When extracting data with Bulk API, queries are split into 100,000 record chunks by default—you can use the chunkSize header field to configure smaller chunks, or larger ones up to 250,000. Larger chunk sizes use up fewer Bulk API batches, but may not perform as well. You might need to experiment a bit to determine the optimal chunk size.
At extremely high volumes—hundreds of millions of records—defining these chunks by filtering on field values may not be practical. The number of rows that are returned may be higher than the selectivity threshold of Salesforce’s query optimizer. The result could be a full table scan and slow performance, or even failure. Then you need to employ a different strategy.
Using PK Chunking
So if attribute filtering doesn’t help you break the data up into small enough chunks, what can you do? Use PK Chunking to handle extra-large data set extracts. PK stands for Primary Key—the object’s record ID—which is always indexed. PK chunking splits bulk queries on very large tables into chunks based on the record IDs of the queried records.

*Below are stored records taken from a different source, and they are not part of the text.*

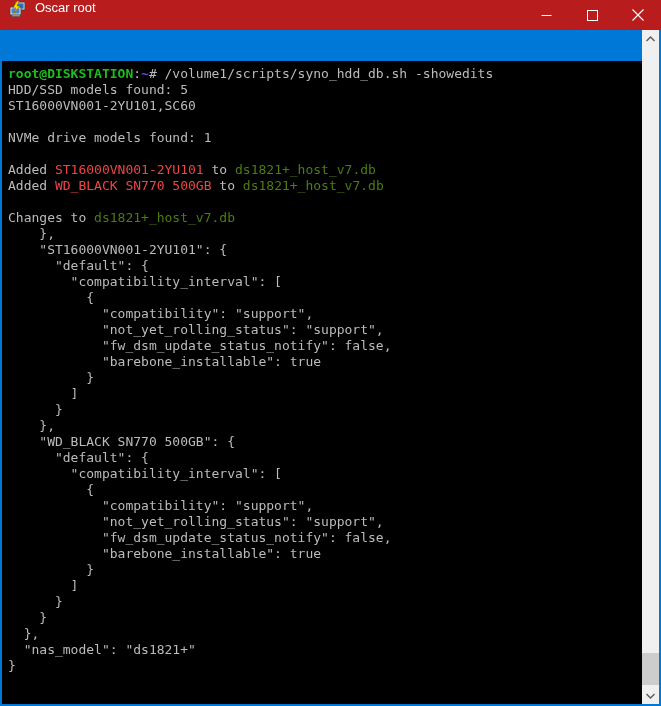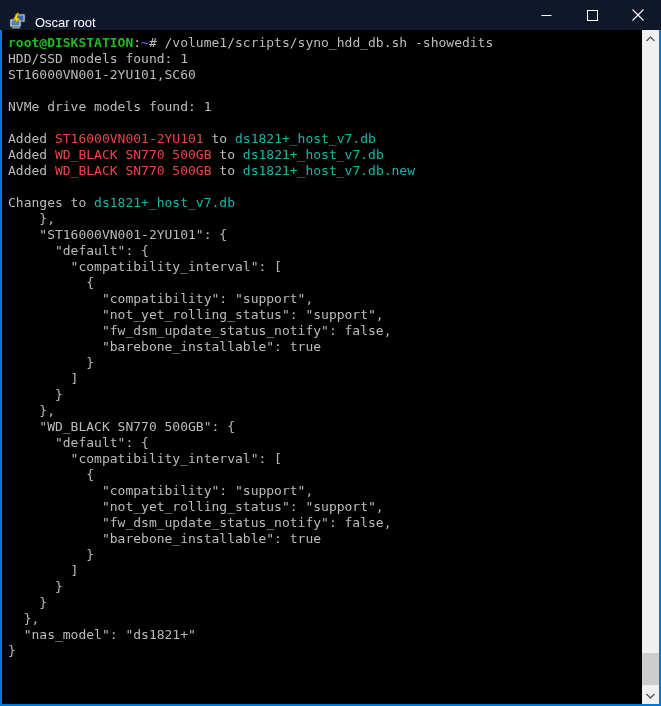"Oscar root" .titlebar { align-items: flex-end -> flex-start; background: #0f172a -> #b91c1c }
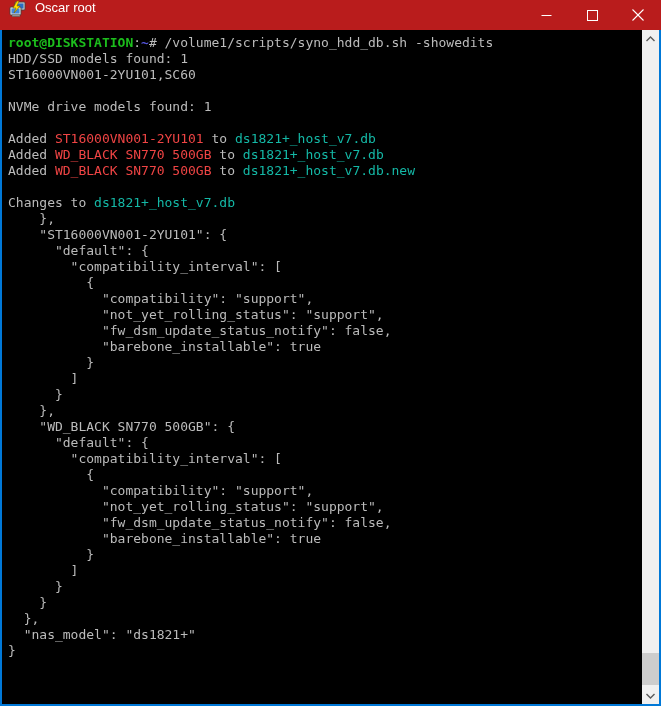"root@DISKSTATION:~#" .terminal { margin-top: none -> 31px }
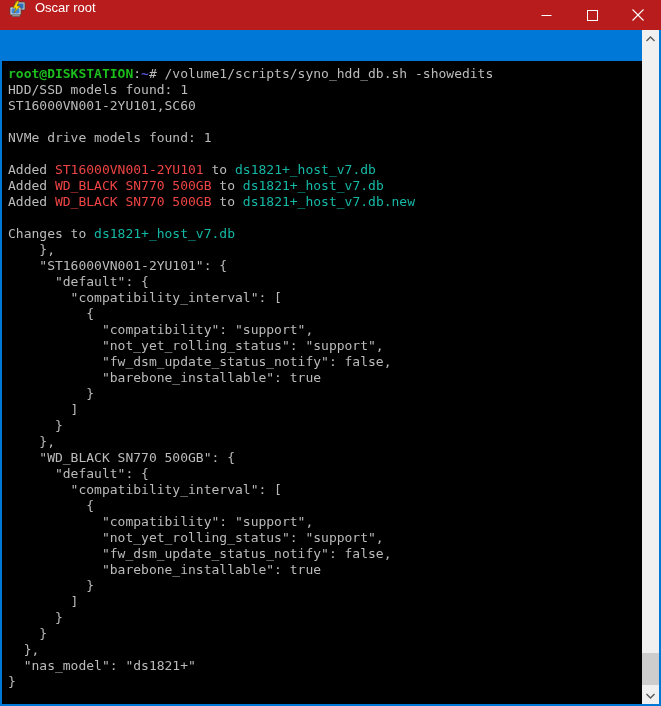"HDD/SSD models found: 1" span.c-default { text: 1 -> 5 }
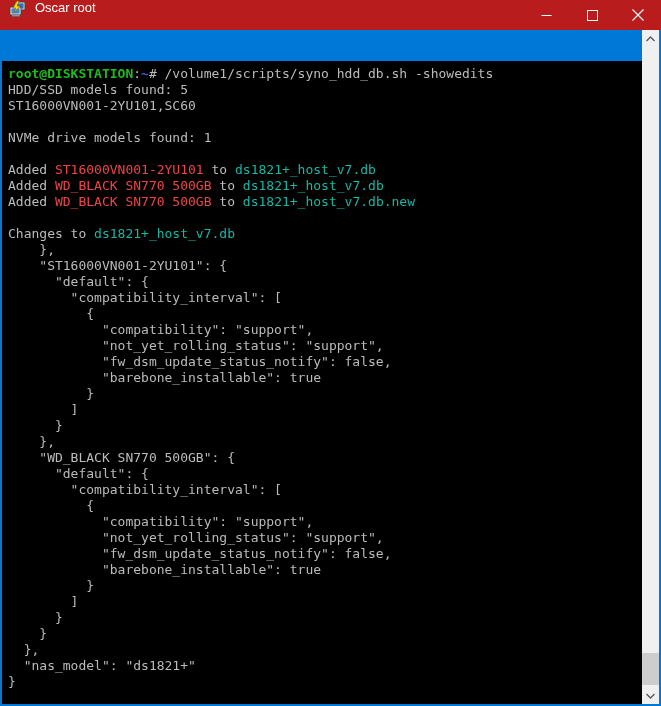"ds1821+_host_v7.db" .c-cyan { color: #14b8a6 -> #4d7c0f }
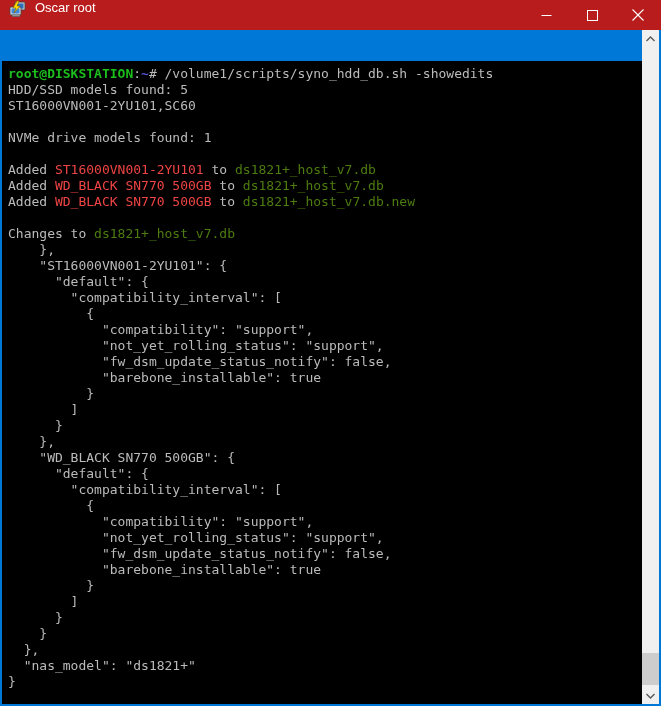"Added WD_BLACK SN770 500GB to" div.line { html: <div><span>Added </span><span>WD_BLACK SN770 500GB</span><span> to </span><span>ds1821+_host_v7.db.new</span></div> -> none }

Enable PK chunking when querying tables with more than 10 million records or when a bulk query consistently times out. PK Chunking is a supported feature of the Salesforce Bulk API, so it does all the work of splitting the queries into manageable chunks. Just enter a few parameters on your Bulk API job, and the platform automatically splits the query into separate chunks, executes a query for each chunk, and returns the data.
You can use PK Chunking with most standard objects. It’s supported for Account, Campaign, CampaignMember, Case, Contact, Lead, LoginHistory, Opportunity, Task, and User, as well as all custom objects. To enable the feature, specify the header Sforce-Enable-PKChunking on the job request for your Bulk API query.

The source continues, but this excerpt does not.